Work instruction - Search the records for lines that contain the word "Stargate". Copy them all.

Data extracts -
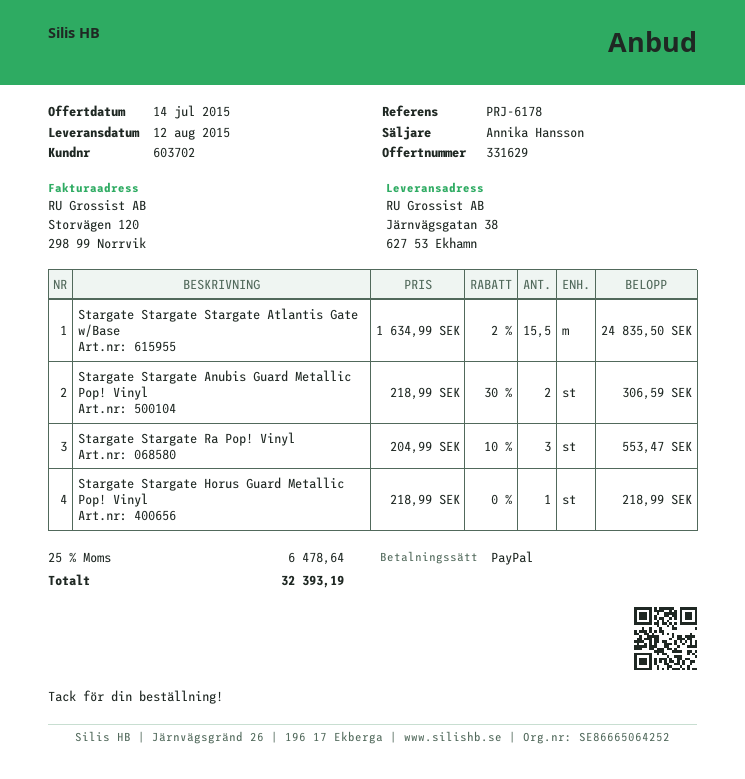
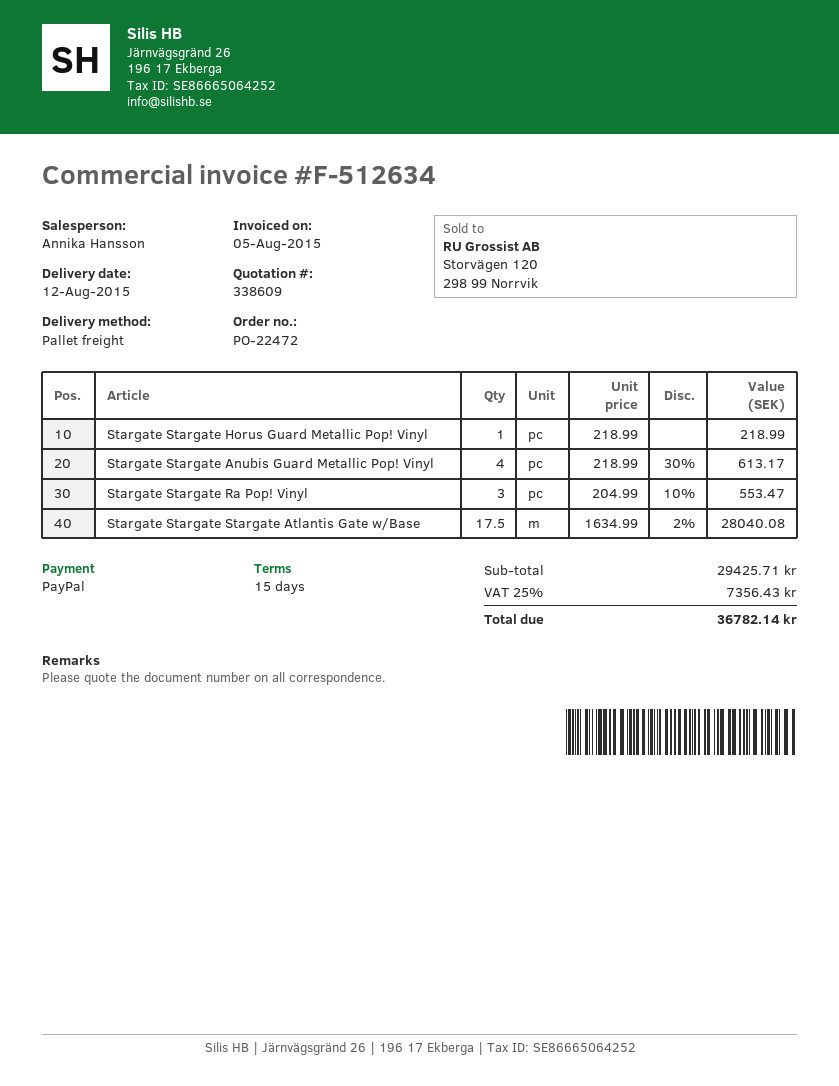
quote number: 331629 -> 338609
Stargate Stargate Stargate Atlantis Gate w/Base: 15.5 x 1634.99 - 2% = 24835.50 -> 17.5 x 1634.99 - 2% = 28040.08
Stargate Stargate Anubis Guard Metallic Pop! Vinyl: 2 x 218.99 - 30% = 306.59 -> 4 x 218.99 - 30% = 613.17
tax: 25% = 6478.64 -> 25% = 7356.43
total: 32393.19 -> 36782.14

Task answer -
Stargate Stargate Stargate Atlantis Gate w/Base: 15.5 x 1634.99 - 2% = 24835.50 -> 17.5 x 1634.99 - 2% = 28040.08
Stargate Stargate Anubis Guard Metallic Pop! Vinyl: 2 x 218.99 - 30% = 306.59 -> 4 x 218.99 - 30% = 613.17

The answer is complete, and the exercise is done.